Le 27 février 1997, le quotidien Libération publiait un article intitulé "Saint-Ouen l’Aumône, les relents bruns de la bibliothèque du lycée. - Un collectif de profs se mobilise contre les ouvrages aux idées d’extrême droite." Les enseignants s’étaient étonnés de la présence étrange et "déséquilibrée" dans le CDI du lycée d’ouvrages provenant d’éditeurs confidentiels comme les éditions de Chiré, ou d’abonnements à des revues telles que Enquête sur l’Histoire (voir "Quand l’extrême droite passe l’histoire en revue", Libération du 10 décembre 1991).

Un mois plus tard, à l’initiative de Maître Jean-Marc Varaut, avocat de Maurice Papon, quinze auteurs, dont certains connus pour leurs amitiés anciennes ou actuelles à l’extrême droite (Alain Madelin, Jean Raspail, Jean-François Chiappe, Vladimir Volkoff, Jean Tulard...) portaient plainte en diffamation contre une documentaliste du lycée Edmond Rostand, Reine Chaikhaoui, et le secrétaire académique du SGEN-CFDT, Alain Charbonnier.
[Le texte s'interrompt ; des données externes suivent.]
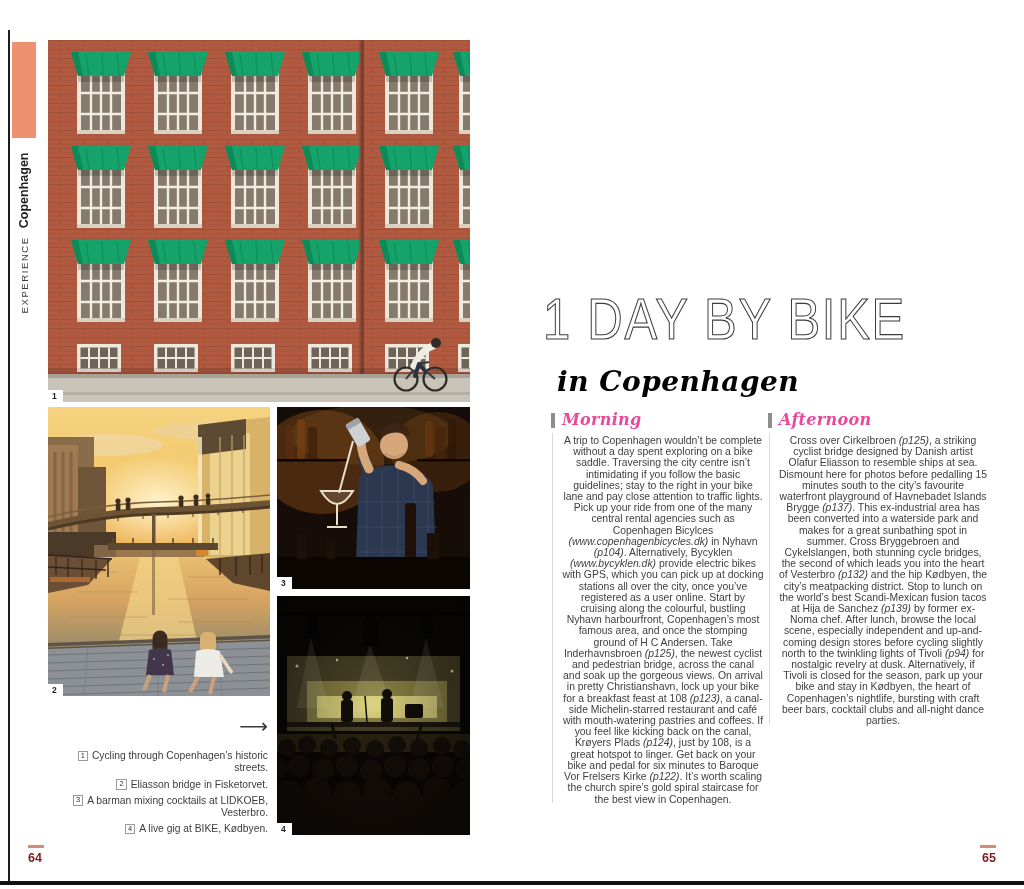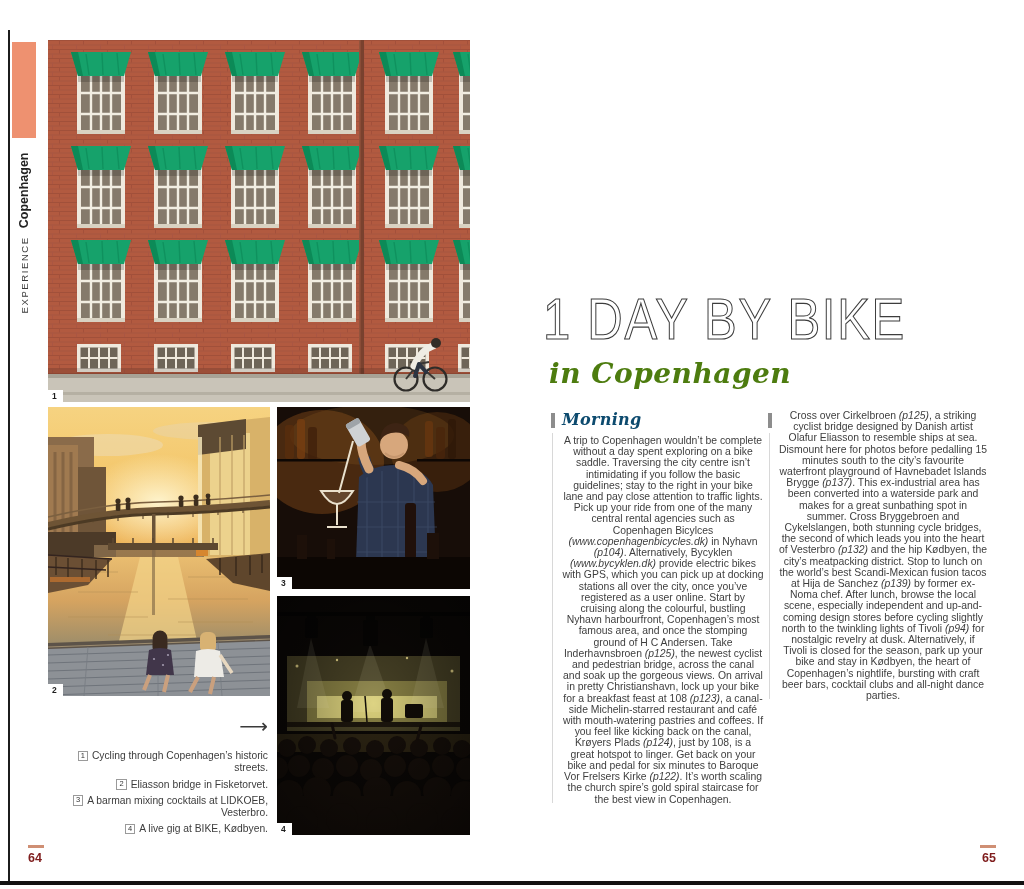--- a/index.html
+++ b/index.html
@@ -20,29 +20,29 @@
   .photo{position:absolute;overflow:hidden;background:#ddd;}
   .photo svg{display:block;width:100%;height:100%;}
   .badge{position:absolute;left:0;bottom:0;background:#fff;color:#1d1d1d;
          font-size:8.5px;font-weight:700;padding:2px 6px 2px 4px;line-height:1;}
 
   
   .title-main{position:absolute;left:543px;top:291px;margin:0;font-weight:400;
         font-size:57px;line-height:1;letter-spacing:2px;color:#ffffff;
         -webkit-text-stroke:1.15px #3d3d3d;transform:scaleX(.86);transform-origin:left top;
         font-family:"Liberation Sans",sans-serif;}
-  .title-sub{position:absolute;left:549px;top:357px;margin:0;font-family:"DejaVu Serif",serif;
-        font-style:italic;font-weight:700;font-size:28px;color:#4d7c0f;letter-spacing:.5px;text-align:center;}
+  .title-sub{position:absolute;left:549px;top:357px;margin:8px;font-family:"DejaVu Serif",serif;
+        font-style:italic;font-weight:700;font-size:28px;color:#000000;letter-spacing:.5px;text-align:center;}
 
   
   .col{position:absolute;top:410px;padding-left:11px;}
   .col-bar{position:absolute;left:0;top:3px;width:3.5px;height:15px;background:#8d8d8d;}
   .col-rule{position:absolute;left:1px;top:23px;bottom:2px;width:1px;background:#d8d8d8;}
   .col h3{margin:0 0 6px;font-family:"DejaVu Serif",serif;font-style:italic;font-weight:700;
-        font-size:16px;color:#0c4a6e;letter-spacing:.3px;}
+        font-size:16px;color:#ec4899;letter-spacing:.3px;}
   .col .body{margin:0;font-size:10.4px;line-height:11.2px;color:#3e3e3e;text-align:center;}
   .col .body i{font-style:italic;}
 
   
   .cap-arrow{position:absolute;left:148px;top:714px;width:120px;text-align:right;
         font-size:20px;color:#3a3a3a;}
   .captions{position:absolute;left:56px;top:750px;width:212px;text-align:right;}
   .cap-item{margin-bottom:4px;font-size:10.3px;line-height:12.3px;color:#3c3c3c;text-align:right;}
   .capnum{display:inline-block;border:1px solid #9a9a9a;font-size:7.5px;line-height:8.5px;
         padding:0 2px;margin-right:4px;vertical-align:1.5px;color:#333;}
@@ -382,20 +382,21 @@
   <section class="col" style="left:551px;width:202px;">
     <div class="col-bar"></div>
     <div class="col-rule"></div>
     <h3>Morning</h3>
     <p class="body"><span>A trip to Copenhagen wouldn’t be complete without a day spent exploring on a bike saddle. Traversing the city centre isn’t intimidating if you follow the basic guidelines; stay to the right in your bike lane and pay close attention to traffic lights. Pick up your ride from one of the many central rental agencies such as Copenhagen Bicylces </span><i>(www.copenhagenbicycles.dk)</i><span> in Nyhavn </span><i>(p104)</i><span>. Alternatively, Bycyklen </span><i>(www.bycyklen.dk)</i><span> provide electric bikes with GPS, which you can pick up at docking stations all over the city, once you’ve registered as a user online. Start by cruising along the colourful, bustling Nyhavn harbourfront, Copenhagen’s most famous area, and once the stomping ground of H C Andersen. Take Inderhavnsbroen </span><i>(p125)</i><span>, the newest cyclist and pedestrian bridge, across the canal and soak up the gorgeous views. On arrival in pretty Christianshavn, lock up your bike for a breakfast feast at 108 </span><i>(p123)</i><span>, a canal-side Michelin-starred restaurant and café with mouth-watering pastries and coffees. If you feel like kicking back on the canal, Krøyers Plads </span><i>(p124)</i><span>, just by 108, is a great hotspot to linger. Get back on your bike and pedal for six minutes to Baroque Vor Frelsers Kirke </span><i>(p122)</i><span>. It’s worth scaling the church spire’s gold spiral staircase for the best view in Copenhagen.</span></p>
   </section>
 
   <section class="col" style="left:768px;width:208px;">
     <div class="col-bar"></div>
     <div class="col-rule"></div>
+    <h3>Afternoon</h3>
     <p class="body"><span>Cross over Cirkelbroen </span><i>(p125)</i><span>, a striking cyclist bridge designed by Danish artist Olafur Eliasson to resemble ships at sea. Dismount here for photos before pedalling 15 minutes south to the city’s favourite waterfront playground of Havnebadet Islands Brygge </span><i>(p137)</i><span>. This ex-industrial area has been converted into a waterside park and makes for a great sunbathing spot in summer. Cross Bryggebroen and Cykelslangen, both stunning cycle bridges, the second of which leads you into the heart of Vesterbro </span><i>(p132)</i><span> and the hip Kødbyen, the city’s meatpacking district. Stop to lunch on the world’s best Scandi-Mexican fusion tacos at Hija de Sanchez </span><i>(p139)</i><span> by former ex-Noma chef. After lunch, browse the local scene, especially independent and up-and-coming design stores before cycling slightly north to the twinkling lights of Tivoli </span><i>(p94)</i><span> for nostalgic revelry at dusk. Alternatively, if Tivoli is closed for the season, park up your bike and stay in Kødbyen, the heart of Copenhagen’s nightlife, bursting with craft beer bars, cocktail clubs and all-night dance parties.</span></p>
   </section>
 
   <div class="folio folio-left">
     <span class="folio-dash"></span>
     <span>64</span>
   </div>
   <div class="folio folio-right">
     <span class="folio-dash"></span>
     <span>65</span>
Pierre-André Taguieff se trouvait associé aux plaignants qui prétendaient que ces éducateurs avaient entrepris "l’épuration de la bibliothèque du CDI du Lycée de Saint-Ouen l’Aumône" et qu’ils avaient "porté atteinte à l’honneur et à la considération des requérants en leur imputant une proximité avec les idéologies racistes, révisionnistes, xénophobe et antisémites."